Mike Hazlewood, president of the Mercer-Tazewell County Board of Realtors, said many people have learned that they can work remotely and live outside the urbanized areas. He said Mercer County does have numerous white collar and blue-collar workers who can work from home.

Hazlewood said Mercer County and the surrounding areas also have seen more people looking to retire early. There are people in their 50s and early 60s that are retiring, and they like Mercer County’s qualities, he said.

People are still moving to the area.
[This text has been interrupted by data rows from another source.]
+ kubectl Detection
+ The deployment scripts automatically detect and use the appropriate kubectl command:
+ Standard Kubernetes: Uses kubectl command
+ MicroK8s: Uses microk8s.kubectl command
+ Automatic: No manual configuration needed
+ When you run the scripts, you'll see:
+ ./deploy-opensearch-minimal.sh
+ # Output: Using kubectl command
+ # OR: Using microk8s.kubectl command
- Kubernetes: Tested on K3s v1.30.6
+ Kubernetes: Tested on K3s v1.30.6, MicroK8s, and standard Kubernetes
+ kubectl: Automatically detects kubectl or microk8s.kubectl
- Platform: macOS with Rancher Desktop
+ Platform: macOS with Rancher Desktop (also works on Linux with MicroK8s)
According to the board of realtors, residential home sales in the region increased by 18 percent during the first four months of 2021 alone when compared to 2020.

Despite this growth, the 2020 U.S. Census is painting a dim — and somewhat inaccurate picture — of the region.
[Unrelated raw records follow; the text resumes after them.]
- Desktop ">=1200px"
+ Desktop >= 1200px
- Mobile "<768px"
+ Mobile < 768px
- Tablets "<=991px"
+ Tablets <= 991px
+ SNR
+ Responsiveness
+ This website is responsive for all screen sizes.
The U.S. Census Bureau is reporting that West Virginia’s population dipped to 1,793,716 in 2020, down nearly 3.2 percent from 1,852,994 in 2010. However, the census count ended in mid 2020, and thus doesn’t reflect new population growth that occurred after that time.

That’s problematic for West Virginia.

The state currently has three seats in the U.S. House of Representatives, but that number may now fall to two based upon the new census numbers.

Roman Stauffer, a GOP consultant, told the Associated Press last week that he expects the legislature’s redistricting process later this year to result in the two remaining congressional districts being divided between north and south. Under that scenario, incumbent U.S. Reps. David McKinley and Alex Mooney would face off in a Republican primary in 2022, if both choose to run for reelection in the north.

Under normal circumstances, a population loss for the Mountain State over a 10-year-period wouldn’t be an unusual development.

However, we also know that local cities and towns across our region gained population in mid-to-late 2020.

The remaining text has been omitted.